● Your goal
What you output must be the exact lines from the first line of the data through the one holding "Sweat-shirt INGuadalupe col", with no pictures.

(Data for the task)

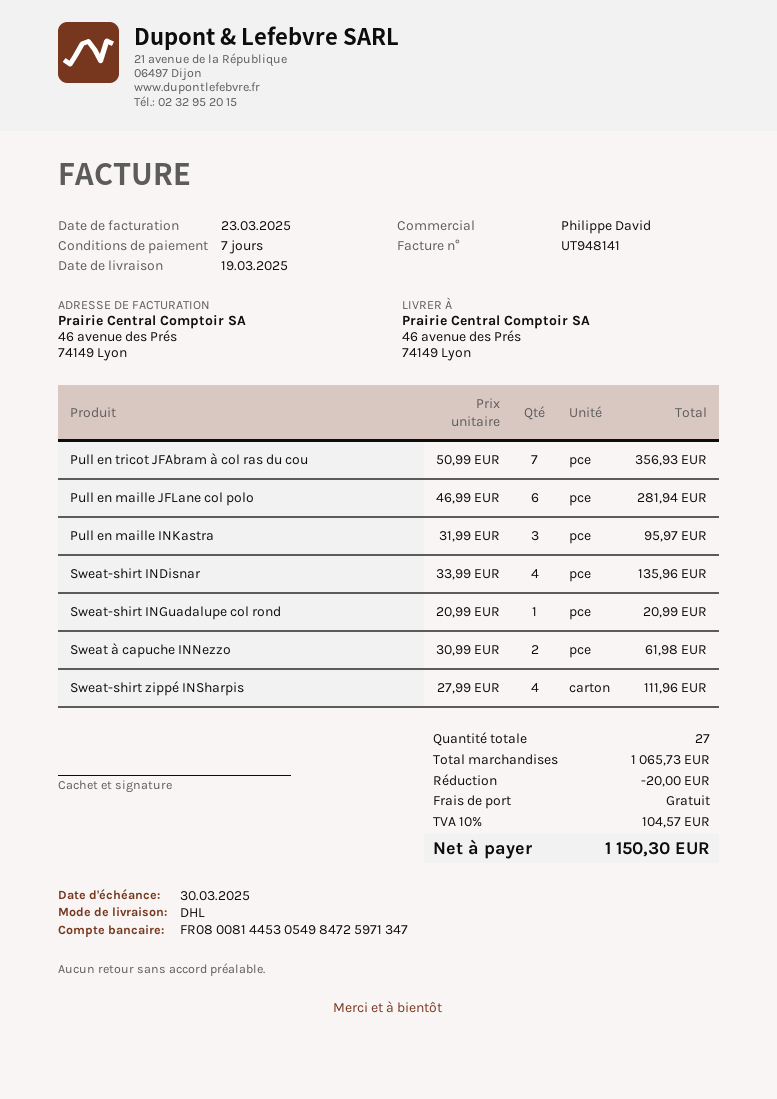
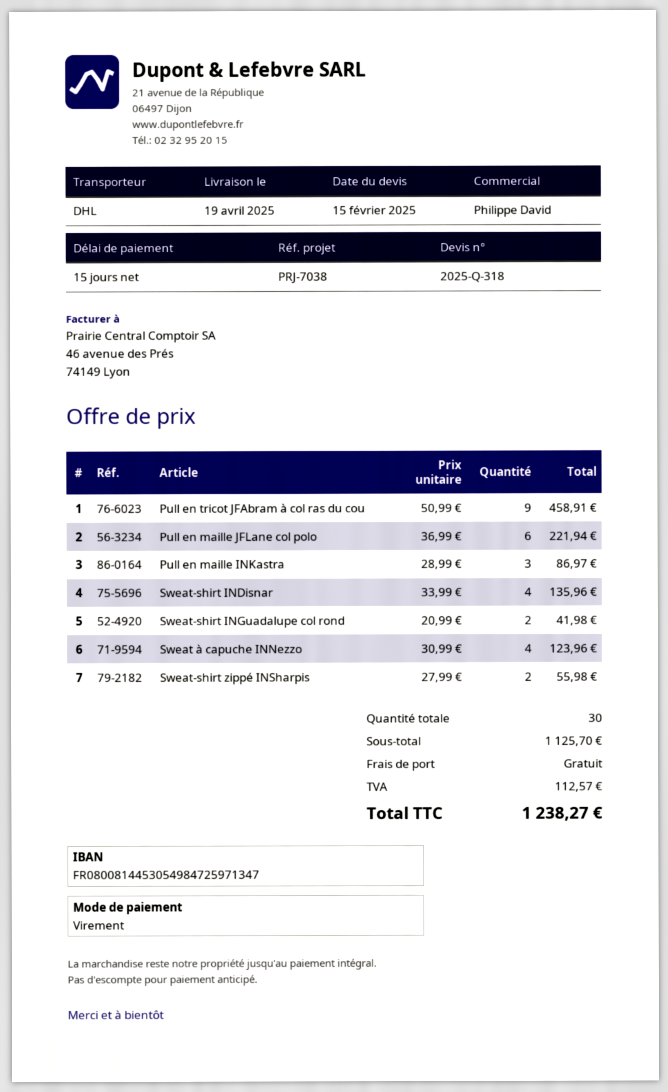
delivery date: 2025-03-19 -> 2025-04-19
payment terms: 7 days -> 15 days
Pull en tricot JFAbram à col ras du cou: 7 x 50.99 = 356.93 -> 9 x 50.99 = 458.91
Pull en maille JFLane col polo: 6 x 46.99 = 281.94 -> 6 x 36.99 = 221.94
Pull en maille INKastra: 3 x 31.99 = 95.97 -> 3 x 28.99 = 86.97
Sweat-shirt INGuadalupe col rond: 1 x 20.99 = 20.99 -> 2 x 20.99 = 41.98
Sweat à capuche INNezzo: 2 x 30.99 = 61.98 -> 4 x 30.99 = 123.96
Sweat-shirt zippé INSharpis: 4 x 27.99 = 111.96 -> 2 x 27.99 = 55.98
total quantity: 27 -> 30
subtotal: 1065.73 -> 1125.70
discount: 20.00 -> none
tax: 104.57 -> 112.57
total: 1150.30 -> 1238.27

(End Data for the task)

● Solution below
delivery date: 2025-03-19 -> 2025-04-19
payment terms: 7 days -> 15 days
Pull en tricot JFAbram à col ras du cou: 7 x 50.99 = 356.93 -> 9 x 50.99 = 458.91
Pull en maille JFLane col polo: 6 x 46.99 = 281.94 -> 6 x 36.99 = 221.94
Pull en maille INKastra: 3 x 31.99 = 95.97 -> 3 x 28.99 = 86.97
Sweat-shirt INGuadalupe col rond: 1 x 20.99 = 20.99 -> 2 x 20.99 = 41.98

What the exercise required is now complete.